GUIDED TOURS OF HELL: Novellas. By Francine Prose. (Metropolitan/Holt, $23.) Two irresistible tales about Americans abroad in pressurized environments that both speed and aggravate the purgation of their inner problems.

THE HISTORY OF THE SIEGE OF LISBON. By Jose Saramago. Translated by Giovanni Pontiero. (Harcourt Brace, $24.) A cryptic, ingenious novel about a humble clerk who decides to rewrite the history of Portugal.

THE HOTEL EDEN: Stories. By Ron Carlson. (Norton, $23.) A dozen offerings, some delightfully farfetched, from a lavishly imaginative writer who is a master of the happy ending.

THE HOUSE OF MOSES ALL-STARS. By Charley Rosen. (Seven Stories, $24.95.) In beards and yarmulkes, seven New York-area athletes barnstorm the country in 1936, encountering alien cultures in the author’s fourth basketball novel.

HUMAN CROQUET. By Kate Atkinson. (Picador USA, $24.) Full of ambiguities and neat surprises, this novel from Britain has a rabbit hole of a story and an omniscient narrator, 16-year-old Isobel Fairfax, with knowledge of both past and future.

THE ILLUSIONIST. By Dinitia Smith. (Scribner, $22.) This third novel by a reporter for The New York Times shrewdly examines love as an anodyne for rural isolation; three women fall for an androgyne whose real sex seems not to matter.

INGENIOUS PAIN. By Andrew Miller. (Harcourt Brace, $24.) A man who can feel no pain indulges his hardness of heart to become a great surgeon in this intense novel of ideas set in the 1700’s.

IN THE MEMORY OF THE FOREST. By Charles T. Powers. (Scribner, $23.) An acutely moral novel, set in Poland, that manages to extract hope from post-Communist chaos and from a village’s huge investment in disremembering the 80 percent of its prewar population who were Jews.

JACKIE BY JOSIE. By Caroline Preston. (Scribner, $22.) An amiable first novel whose protagonist takes a job researching the life of Jacqueline Kennedy; soon, sure enough, her life starts running in ominous parallels with Jackie’s.

JESUS SAVES. By Darcey Steinke. (Atlantic Monthly, $23.) In the alternating narratives of two teen-age girls, this novel gives a disturbing picture of a Southern suburb overlaid with a Gothic religious sensibility.

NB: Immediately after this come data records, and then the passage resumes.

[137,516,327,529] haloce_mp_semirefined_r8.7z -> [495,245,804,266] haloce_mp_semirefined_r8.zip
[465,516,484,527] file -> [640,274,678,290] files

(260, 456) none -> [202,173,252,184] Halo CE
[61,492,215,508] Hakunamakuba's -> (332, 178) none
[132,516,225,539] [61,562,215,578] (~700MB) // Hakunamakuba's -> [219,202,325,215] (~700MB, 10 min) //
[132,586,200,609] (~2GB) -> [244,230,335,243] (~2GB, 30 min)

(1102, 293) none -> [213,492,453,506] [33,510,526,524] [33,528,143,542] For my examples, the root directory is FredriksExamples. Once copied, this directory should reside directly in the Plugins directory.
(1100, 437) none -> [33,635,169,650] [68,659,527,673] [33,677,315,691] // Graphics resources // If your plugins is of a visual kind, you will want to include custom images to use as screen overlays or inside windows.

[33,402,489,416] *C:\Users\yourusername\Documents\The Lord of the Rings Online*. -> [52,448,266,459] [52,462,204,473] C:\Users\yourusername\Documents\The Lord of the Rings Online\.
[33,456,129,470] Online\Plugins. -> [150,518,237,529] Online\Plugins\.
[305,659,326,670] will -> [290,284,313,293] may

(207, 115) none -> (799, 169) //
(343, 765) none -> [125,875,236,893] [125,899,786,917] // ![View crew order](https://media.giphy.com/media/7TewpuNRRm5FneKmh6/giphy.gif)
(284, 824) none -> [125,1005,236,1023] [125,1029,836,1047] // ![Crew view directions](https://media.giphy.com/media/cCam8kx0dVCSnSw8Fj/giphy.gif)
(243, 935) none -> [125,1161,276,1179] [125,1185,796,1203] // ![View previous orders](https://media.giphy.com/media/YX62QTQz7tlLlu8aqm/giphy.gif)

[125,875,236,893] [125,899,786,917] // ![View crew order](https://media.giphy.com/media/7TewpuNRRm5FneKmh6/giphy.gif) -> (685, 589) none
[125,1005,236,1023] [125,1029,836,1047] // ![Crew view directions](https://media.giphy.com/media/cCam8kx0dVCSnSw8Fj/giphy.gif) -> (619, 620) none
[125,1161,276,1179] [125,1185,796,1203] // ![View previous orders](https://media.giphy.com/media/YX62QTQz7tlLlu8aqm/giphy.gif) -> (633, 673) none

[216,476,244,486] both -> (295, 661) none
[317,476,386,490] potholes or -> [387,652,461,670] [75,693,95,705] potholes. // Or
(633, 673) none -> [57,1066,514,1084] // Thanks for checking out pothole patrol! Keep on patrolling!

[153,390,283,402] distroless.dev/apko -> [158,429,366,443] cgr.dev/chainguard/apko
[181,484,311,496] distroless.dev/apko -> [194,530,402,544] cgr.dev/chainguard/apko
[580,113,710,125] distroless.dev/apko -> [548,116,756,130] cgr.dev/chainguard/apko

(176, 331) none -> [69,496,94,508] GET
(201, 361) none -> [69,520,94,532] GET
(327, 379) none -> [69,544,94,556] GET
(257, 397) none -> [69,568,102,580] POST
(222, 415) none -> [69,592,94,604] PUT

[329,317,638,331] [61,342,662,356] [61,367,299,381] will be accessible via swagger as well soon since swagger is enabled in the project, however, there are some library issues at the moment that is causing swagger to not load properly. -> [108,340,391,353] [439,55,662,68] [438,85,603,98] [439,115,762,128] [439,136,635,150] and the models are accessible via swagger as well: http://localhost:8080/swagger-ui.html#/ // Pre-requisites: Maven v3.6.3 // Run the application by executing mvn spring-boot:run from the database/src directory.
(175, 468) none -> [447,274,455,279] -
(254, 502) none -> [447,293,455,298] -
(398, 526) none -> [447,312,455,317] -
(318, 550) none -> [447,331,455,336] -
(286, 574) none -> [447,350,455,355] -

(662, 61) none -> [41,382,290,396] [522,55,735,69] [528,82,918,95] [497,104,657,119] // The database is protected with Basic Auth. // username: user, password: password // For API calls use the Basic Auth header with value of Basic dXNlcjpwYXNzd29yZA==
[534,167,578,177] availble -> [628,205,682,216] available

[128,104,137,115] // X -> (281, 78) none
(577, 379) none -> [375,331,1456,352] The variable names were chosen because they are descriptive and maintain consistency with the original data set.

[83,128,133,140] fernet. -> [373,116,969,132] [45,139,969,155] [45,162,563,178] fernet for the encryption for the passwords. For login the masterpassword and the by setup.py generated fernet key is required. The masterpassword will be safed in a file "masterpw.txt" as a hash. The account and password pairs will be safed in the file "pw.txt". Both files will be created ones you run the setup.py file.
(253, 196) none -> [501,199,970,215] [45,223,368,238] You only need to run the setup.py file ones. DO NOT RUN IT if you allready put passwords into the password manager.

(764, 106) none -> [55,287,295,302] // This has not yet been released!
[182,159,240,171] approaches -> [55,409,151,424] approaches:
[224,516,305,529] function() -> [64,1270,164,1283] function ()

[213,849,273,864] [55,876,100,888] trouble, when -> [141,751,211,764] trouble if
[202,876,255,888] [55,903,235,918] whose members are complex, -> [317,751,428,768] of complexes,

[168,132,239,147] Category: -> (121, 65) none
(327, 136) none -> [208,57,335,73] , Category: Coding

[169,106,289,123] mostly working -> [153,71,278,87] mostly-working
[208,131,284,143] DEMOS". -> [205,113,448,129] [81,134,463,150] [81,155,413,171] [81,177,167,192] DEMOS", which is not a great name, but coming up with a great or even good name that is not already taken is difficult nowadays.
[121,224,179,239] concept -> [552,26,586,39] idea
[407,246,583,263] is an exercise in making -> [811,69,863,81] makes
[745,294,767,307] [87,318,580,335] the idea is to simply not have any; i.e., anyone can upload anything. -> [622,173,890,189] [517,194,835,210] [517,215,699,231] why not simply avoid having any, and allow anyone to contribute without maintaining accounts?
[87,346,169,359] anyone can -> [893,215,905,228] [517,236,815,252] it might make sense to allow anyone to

KOWLOON TONG. By Paul Theroux. (Houghton Mifflin, $23.) In the author’s latest novel, two utterly Brit Hong Kong Britons face their Chinese future with passive rage and resentment.

LARRY’S PARTY. By Carol Shields. (Viking, $23.95.) A generous novel that asks what it’s like being a man in 1997 and seeks its solution in Larry Weller, an uneasy self-examiner whose love is easily roused and just as easily lost track of.

LAST COMES THE EGG. By Bruce Duffy. (Simon & Schuster, $23.) Disturbing and original, this novel of suburban adolescents on the run in the 1960’s uncovers the scars beneath the optimism of postwar America.

LEAVE IT TO ME. By Bharati Mukherjee. (Knopf, $23.) An adoptee travels from Schenectady, N.Y., to San Francisco in a murderous quest to achieve identity.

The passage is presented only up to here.